Start of Data to use

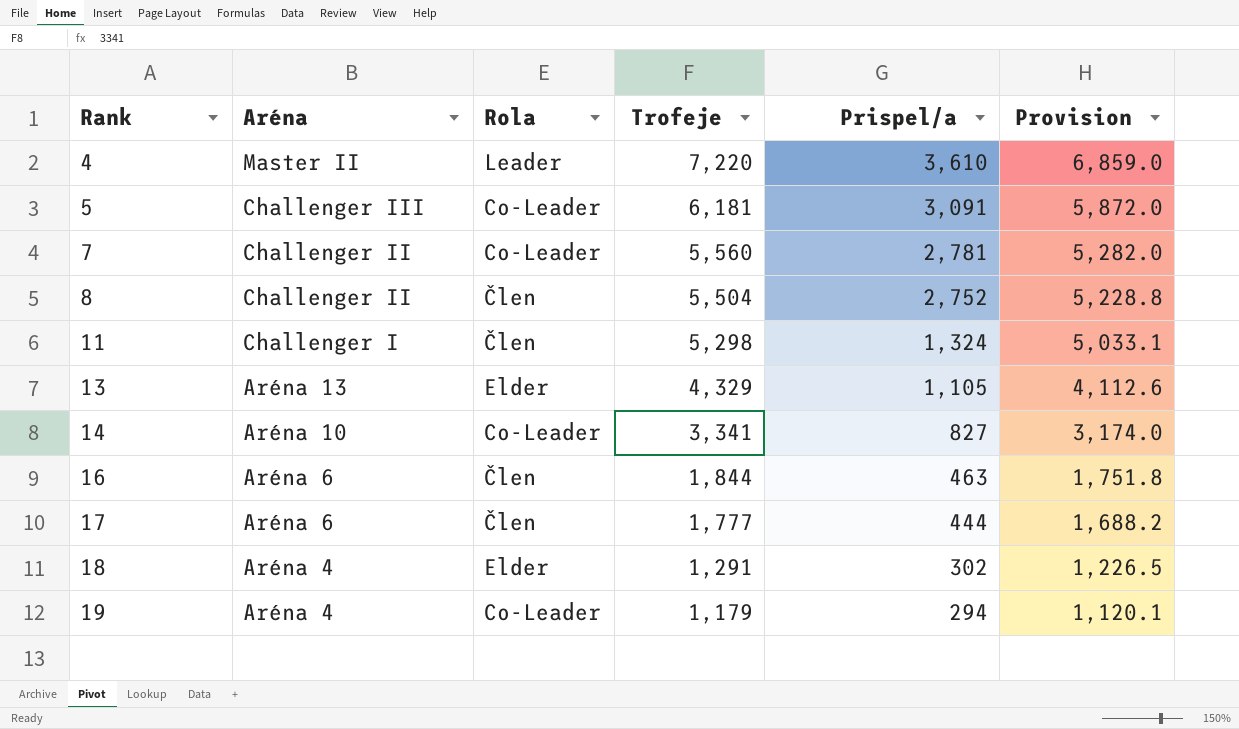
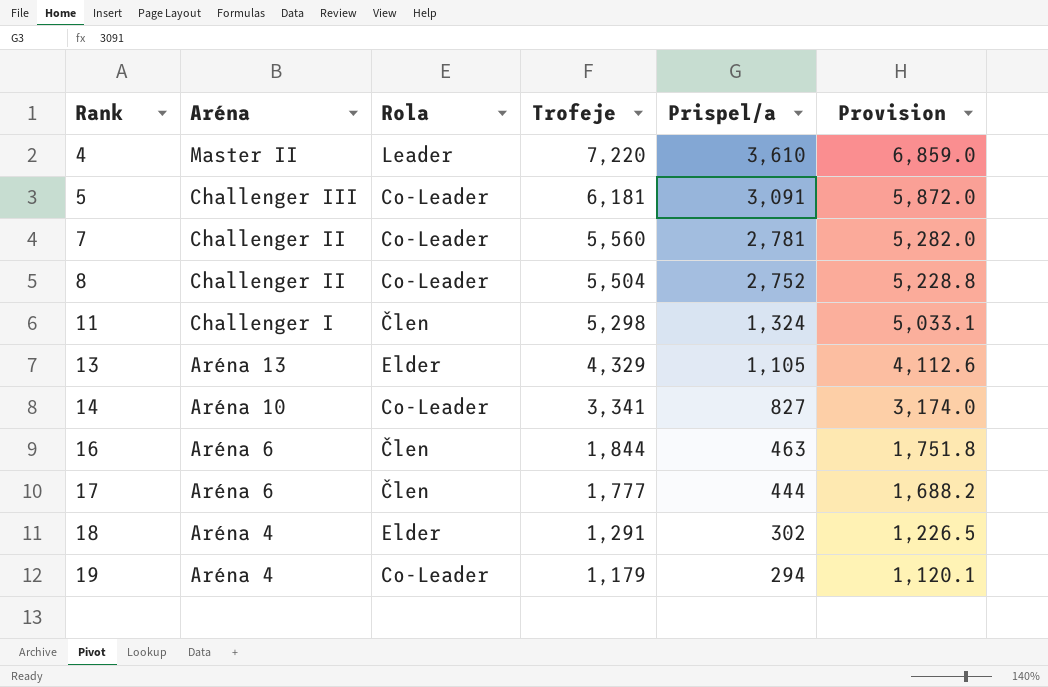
8 | Rola: Člen -> Co-Leader

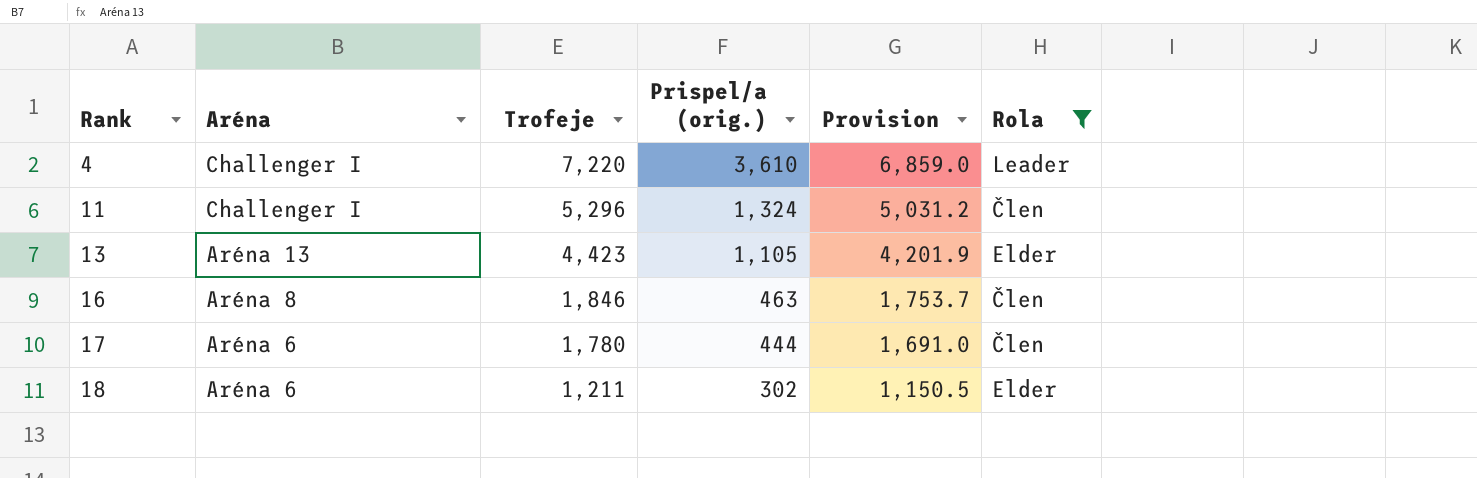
filter: none -> Rola != Co-Leader
column name: Prispel/a -> Prispel/a (orig.)
column Rola | position: 3 -> 6
4 | Aréna: Master II -> Challenger I
11 | Trofeje: 5,298 -> 5,296
11 | Provision: 5,033.1 -> 5,031.2
13 | Trofeje: 4,329 -> 4,423
13 | Provision: 4,112.6 -> 4,201.9
16 | Aréna: Aréna 6 -> Aréna 8
16 | Trofeje: 1,844 -> 1,846
16 | Provision: 1,751.8 -> 1,753.7
17 | Trofeje: 1,777 -> 1,780
17 | Provision: 1,688.2 -> 1,691.0
18 | Aréna: Aréna 4 -> Aréna 6
18 | Trofeje: 1,291 -> 1,211
18 | Provision: 1,226.5 -> 1,150.5

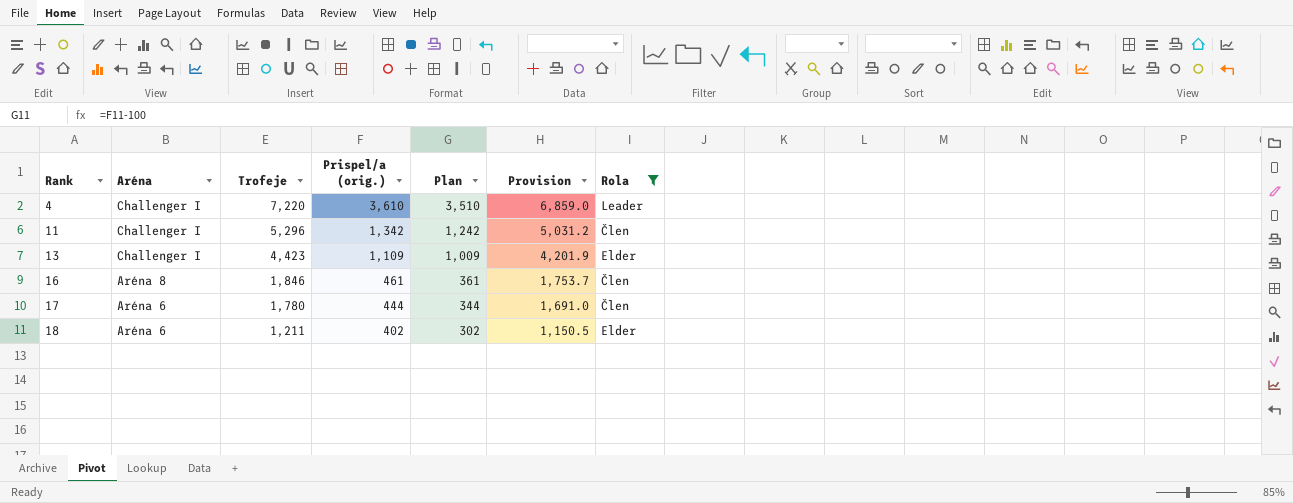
column Plan | formula: none -> [Prispel/a (orig.)] - 100
11 | Prispel/a (orig.): 1,324 -> 1,342
13 | Aréna: Aréna 13 -> Challenger I
13 | Prispel/a (orig.): 1,105 -> 1,109
16 | Prispel/a (orig.): 463 -> 461
18 | Prispel/a (orig.): 302 -> 402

End of Data to use

▶ _Your instructions_:
Please transcribe exactly the lines from the start of the records through the line containing "18 | Aréna: Aréna 4 -> Aréna 6", leaving the pictures out.

▶ _Answer for the task_:
8 | Rola: Člen -> Co-Leader

filter: none -> Rola != Co-Leader
column name: Prispel/a -> Prispel/a (orig.)
column Rola | position: 3 -> 6
4 | Aréna: Master II -> Challenger I
11 | Trofeje: 5,298 -> 5,296
11 | Provision: 5,033.1 -> 5,031.2
13 | Trofeje: 4,329 -> 4,423
13 | Provision: 4,112.6 -> 4,201.9
16 | Aréna: Aréna 6 -> Aréna 8
16 | Trofeje: 1,844 -> 1,846
16 | Provision: 1,751.8 -> 1,753.7
17 | Trofeje: 1,777 -> 1,780
17 | Provision: 1,688.2 -> 1,691.0
18 | Aréna: Aréna 4 -> Aréna 6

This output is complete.